# WORK INSTRUCTION
Only lines that contain the string "subtotal" should be returned from the material below.

------------

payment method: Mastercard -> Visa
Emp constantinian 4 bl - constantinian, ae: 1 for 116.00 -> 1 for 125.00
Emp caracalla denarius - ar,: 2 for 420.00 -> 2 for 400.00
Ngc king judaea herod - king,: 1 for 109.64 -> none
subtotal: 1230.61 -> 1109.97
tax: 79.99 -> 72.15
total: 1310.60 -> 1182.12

------------

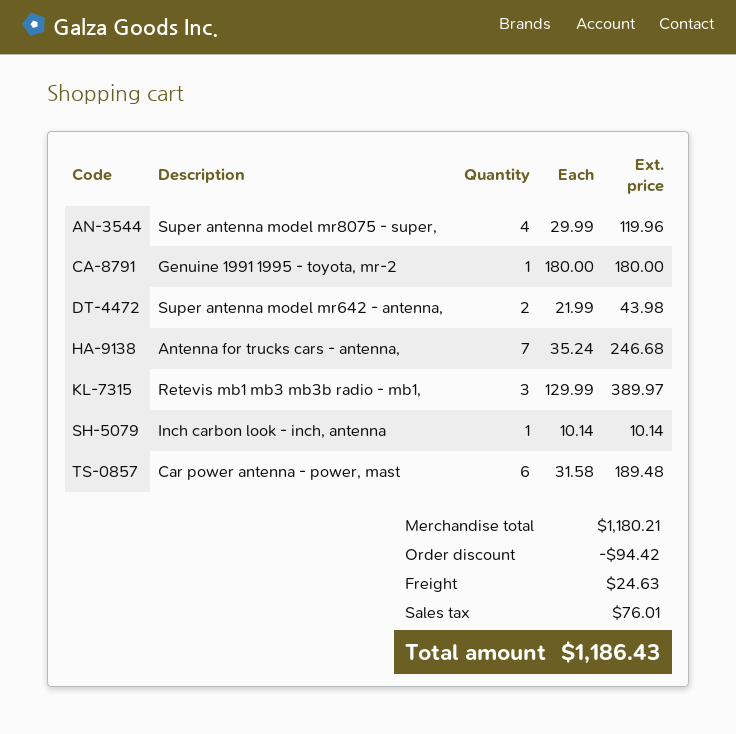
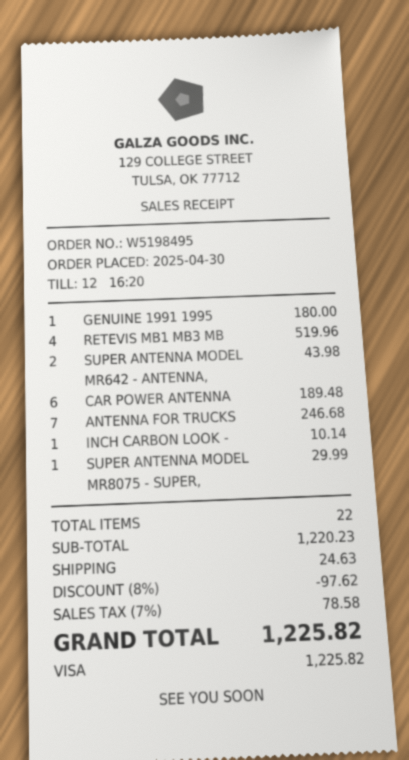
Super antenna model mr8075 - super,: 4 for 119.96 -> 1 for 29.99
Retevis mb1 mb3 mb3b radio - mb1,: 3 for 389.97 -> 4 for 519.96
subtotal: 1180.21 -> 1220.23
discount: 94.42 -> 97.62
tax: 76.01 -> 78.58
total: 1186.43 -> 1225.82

------------

# SOLUTION
subtotal: 1230.61 -> 1109.97
subtotal: 1180.21 -> 1220.23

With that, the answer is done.